Cette révision est attribuée à une approche plus prudente en matière d’exploitation minière, suite aux perturbations rencontrées l’année précédente. Ivanhoe Mines a ainsi décidé de concentrer ses efforts sur le développement minier et le renforcement des infrastructures au cours des prochaines années. L’objectif est de garantir un rythme d’extraction plus stable et durable à long terme. En conséquence, la production devrait augmenter après 2026, atteignant entre 380 000 et 420 000 tonnes en 2027, avant de dépasser le seuil record des 500 000 tonnes à partir de 2028.

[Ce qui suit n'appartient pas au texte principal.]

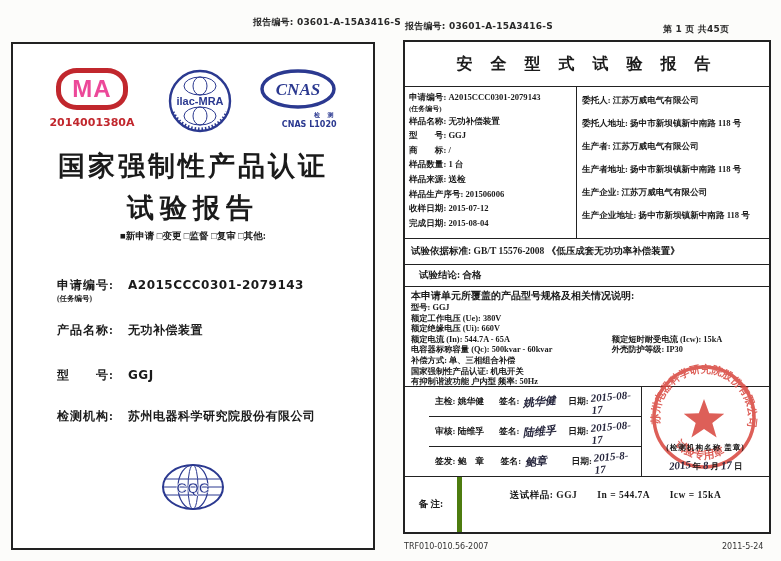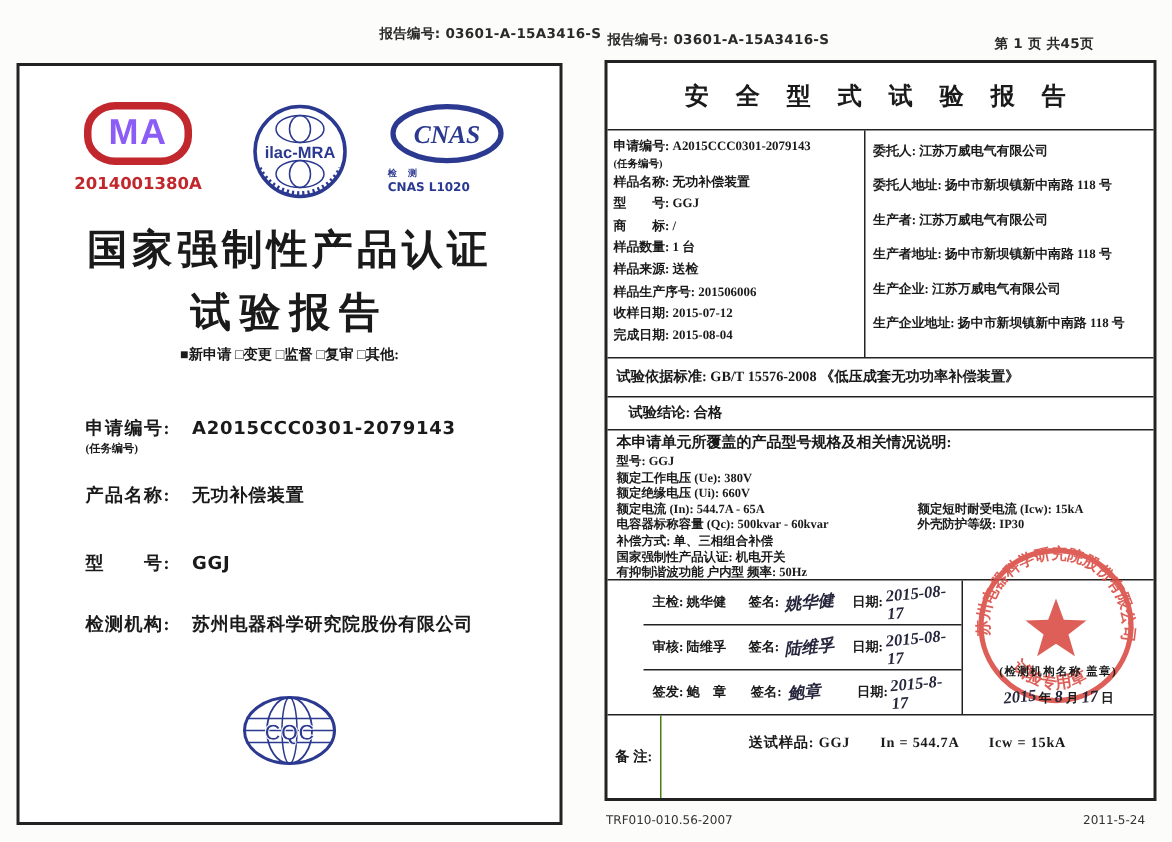--- a/index.html
+++ b/index.html
@@ -19,26 +19,26 @@
   
   .page-l {
     position:absolute; left:11px; top:42px; width:364px; height:508px;
     background:#fff; border:2px solid #222;
   }
   .logo-row { position:absolute; top:24px; left:0; width:100%; display:flex; justify-content:center; align-items:flex-start; gap:26px; }
   .cma-col { display:flex; flex-direction:column; align-items:center; margin-right:6px; }
   .cma-box {
     width:72px; height:42px; border:5px solid #c1272d; border-radius:21px/19px;
     display:flex; align-items:center; justify-content:center;
-    color:#8b5cf6; font-weight:bold; font-size:24px; letter-spacing:1px;
+    color:#ec4899; font-weight:bold; font-size:24px; letter-spacing:1px;
     font-family:"Liberation Sans","DejaVu Sans",sans-serif;
   }
   .cma-num { margin-top:6px; color:#c1272d; font-weight:bold; font-size:11px; font-family:"DejaVu Sans",sans-serif; }
   .logo-svg { display:block; }
-  .cnas-col { display:flex; flex-direction:column; align-items:flex-start; }
+  .cnas-col { display:flex; flex-direction:column; align-items:flex-end; }
   .cnas-sub { font-size:6px; color:#2b3990; font-weight:bold; letter-spacing:3px; margin-top:1px; }
   .cnas-code { font-size:8px; color:#2b3990; font-weight:bold; font-family:"DejaVu Sans",sans-serif; }
   .title1 { position:absolute; top:104px; width:100%; text-align:center; font-size:27px; font-weight:bold; letter-spacing:3px; }
   .title2 { position:absolute; top:146px; width:100%; text-align:center; font-size:27px; font-weight:bold; letter-spacing:6px; }
   .chkline { position:absolute; top:186px; width:100%; text-align:center; font-size:9.5px; font-weight:bold; }
   .field { position:absolute; left:44px; font-size:12px; font-weight:bold; letter-spacing:1px; }
   .field .f-val { margin-left:14px; font-family:"DejaVu Sans",sans-serif; font-size:12px; letter-spacing:.5px; }
   .f-sub { position:absolute; left:44px; font-size:7.5px; font-weight:bold; }
   .cqc-wrap { position:absolute; left:50%; transform:translateX(-50%); top:418px; }
 
@@ -70,21 +70,21 @@
   .sig-lab { width:28px; }
   .hand { font-style:italic; font-weight:bold; color:#26263d; transform:rotate(-5deg); display:inline-block; font-size:11px; }
   .sig-hand { width:52px; }
   .sig-datelab { width:26px; }
   .stamp-cell { flex:1; position:relative; overflow:visible; }
   .stamp-svg { position:absolute; left:6px; top:-26px; opacity:.88; }
   .org-note { position:absolute; left:0; top:56px; width:100%; text-align:center; font-size:7.6px; font-weight:bold; letter-spacing:1px; }
   .stamp-date { position:absolute; left:0; top:72px; width:100%; display:flex; justify-content:center; gap:2px; font-size:8.5px; font-weight:bold; align-items:baseline; }
   .stamp-date .hand { font-size:11px; }
   .r-remark { flex:1; display:flex; }
-  .rm-label { width:36px; border-right:1px solid #4d7c0f; display:flex; align-items:center; justify-content:center; font-size:9.5px; font-weight:bold; }
+  .rm-label { width:57px; border-right:5px solid #4d7c0f; display:flex; align-items:center; justify-content:center; font-size:9.5px; font-weight:bold; }
   .rm-value { flex:1; display:flex; align-items:flex-start; justify-content:center; padding-top:12px; font-size:9.5px; font-weight:bold; letter-spacing:.5px; }
   .ftr { position:absolute; font-size:8px; color:#333; font-family:"DejaVu Sans",sans-serif; }
   #ftr-l { left:404px; top:542px; }
   #ftr-r { left:722px; top:542px; }
 </style>
 </head>
 <body>
 
 <div class="hdr-note" id="rep-no-left">报告编号: 03601-A-15A3416-S</div>
 <div class="hdr-note" id="rep-no-right">报告编号: 03601-A-15A3416-S</div>

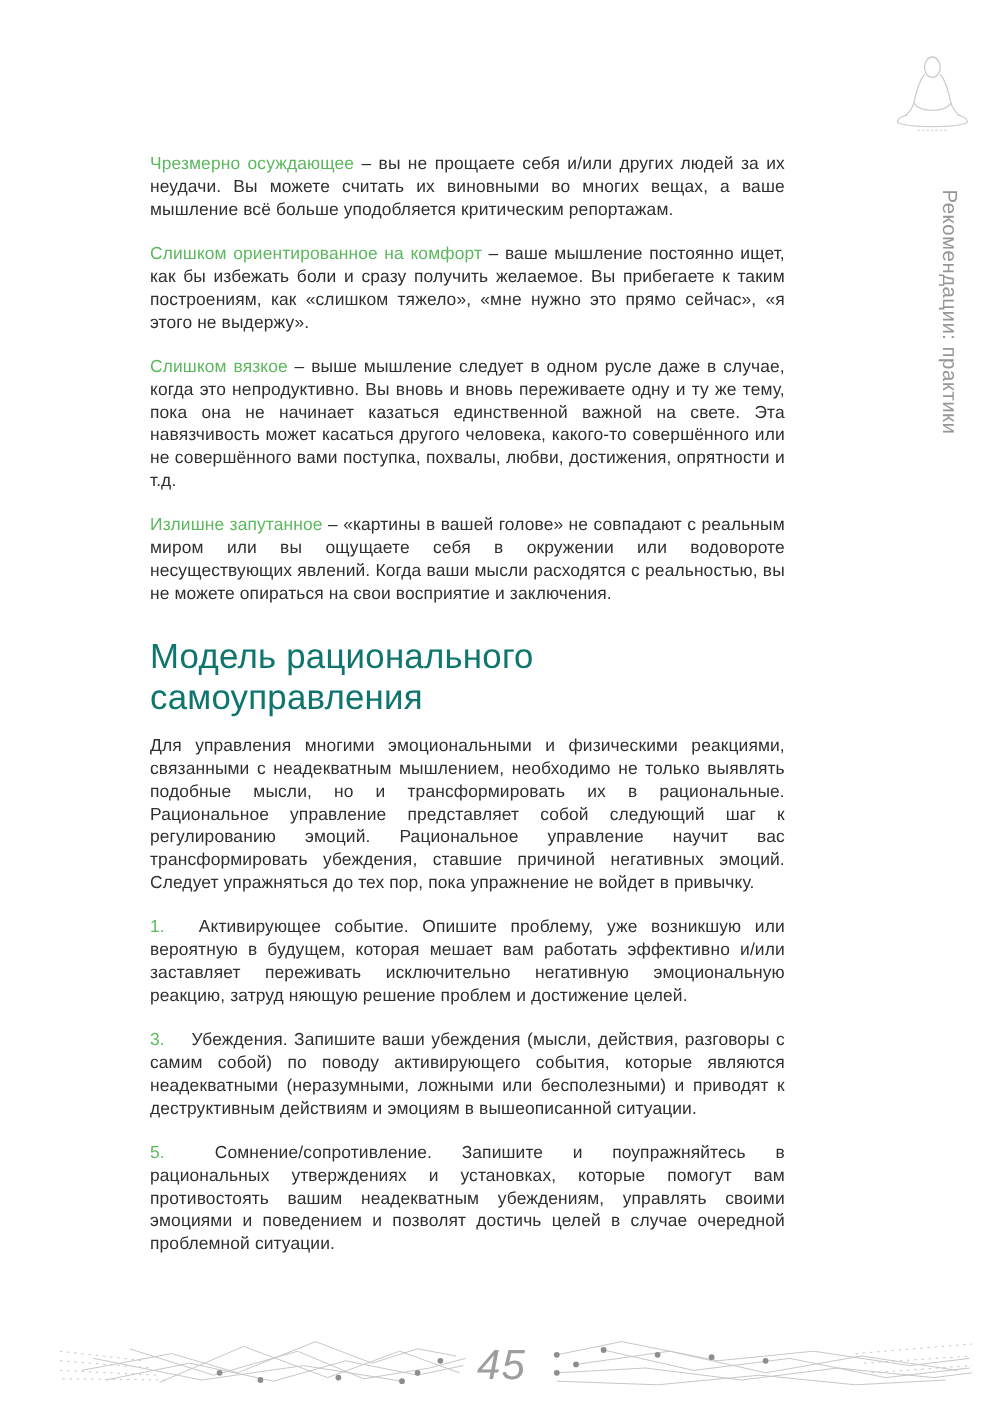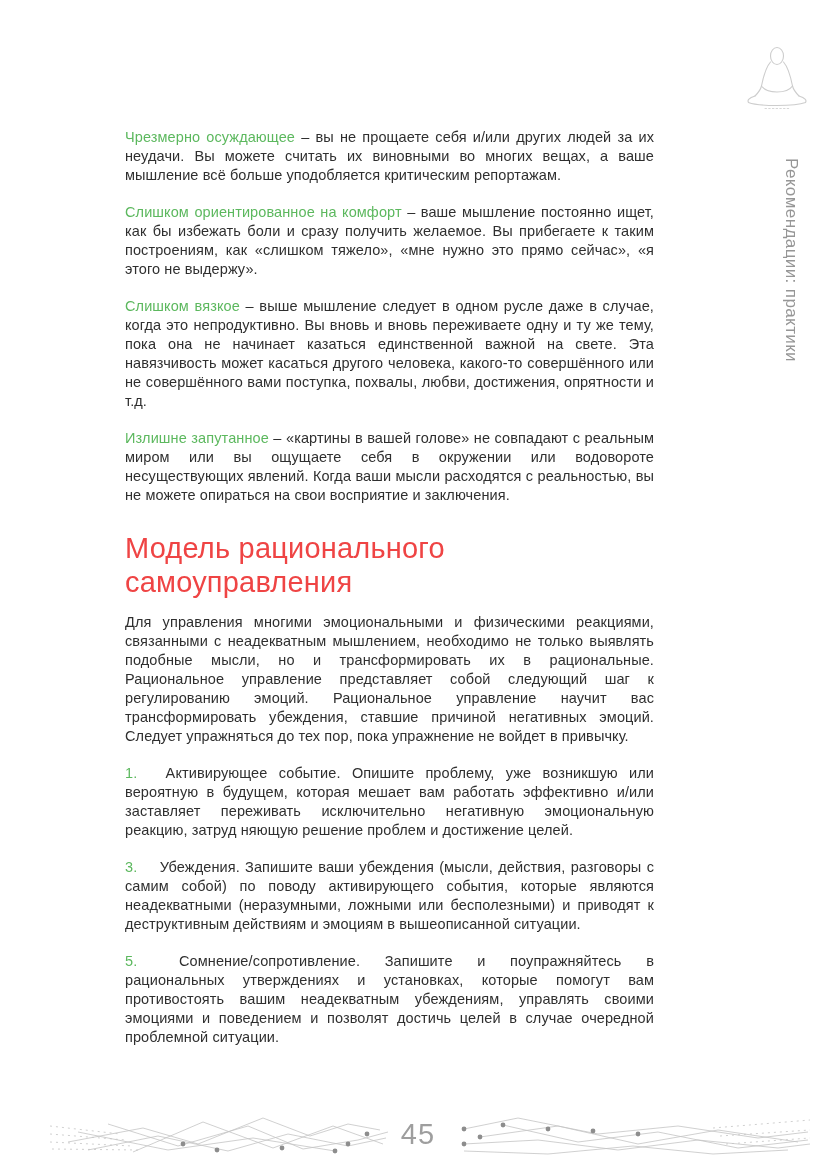--- a/index.html
+++ b/index.html
@@ -18,21 +18,21 @@
     font-size:14.5px;
     line-height:19px;
     color:#2f2f2f;
     text-align:justify;
     margin:0 0 18px 0;
     letter-spacing:0.1px;
   }
   .lead{color:#5cb85e;}
   .step-num{color:#5cb85e; margin-right:17px;}
   h1.section-heading{
-    color:#ef4444;
+    color:#0f766e;
     font-size:29px;
     line-height:34px;
     font-weight:400;
     letter-spacing:0.2px;
     margin:26px 0 14px 0;
     max-width:450px;
   }
   .sidebar-label{
     position:absolute;
     top:158px;right:26px;
@@ -48,23 +48,24 @@
     width:76px;height:66px;
   }
   .footer{
     position:absolute;
     left:0;top:1104px;width:827px;height:66px;
   }
   .page-number{
     position:absolute;
     left:388px;top:14px;width:60px;
     text-align:center;
-    font-size:29px;
+    font-size:35px;
     color:#9e9e9e;
     letter-spacing:1px;
+    font-style:italic;
   }
   .deco{position:absolute;top:0;}
   .deco-left{left:48px;}
   .deco-right{left:458px;}
 </style>
 </head>
 <body>
 
 <div class="page">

Marna Cloete, présidente d’Ivanhoe Mines, a souligné les efforts déployés par l’équipe de Kamoa Copper pour maintenir la mine de Kakula après une année difficile en 2025. Bien que cette approche prudente impacte les niveaux de production pour 2026 et 2027, elle prépare également la mine à atteindre de nouveaux sommets à partir de 2028, avec des objectifs de production de plus de 500 000 tonnes d’anodes et de cuivre blister sur plusieurs décennies.
Les implications financières de cette stratégie restent à clarifier, d’autant plus que le marché du cuivre a connu une baisse significative, avec Trading Economics signalant une chute d’environ 10 % en mars. En 2025, malgré une réduction des volumes vendus, Kamoa-Kakula avait enregistré une augmentation de ses recettes, atteignant 3,11 milliards USD, grâce à des prix du cuivre plus élevés.
Un aspect positif à noter est la mise en service de la fonderie de Kamoa-Kakula. Précédemment, le cuivre produit était vendu sous forme de concentré. Grâce à cette nouvelle installation, le site est désormais capable de transformer ce concentré en anodes de cuivre, un produit de valeur supérieure, qui servira de référence pour les volumes déclarés.
Pour mettre les choses en perspective, le projet Kamoa-Kakula est détenu à 39,6 % par Ivanhoe Mines, en partenariat avec le groupe chinois Zijin Mining, tandis que l’État congolais détient 20 % du projet. Cette collaboration internationale souligne l’importance stratégique de cette mine non seulement pour la RDC mais aussi pour le marché mondial du cuivre.
En résumé, bien que Kamoa-Kakula fasse face à des défis de production à court terme, les efforts pour stabiliser et améliorer l’infrastructure minière la positionnent pour des succès futurs.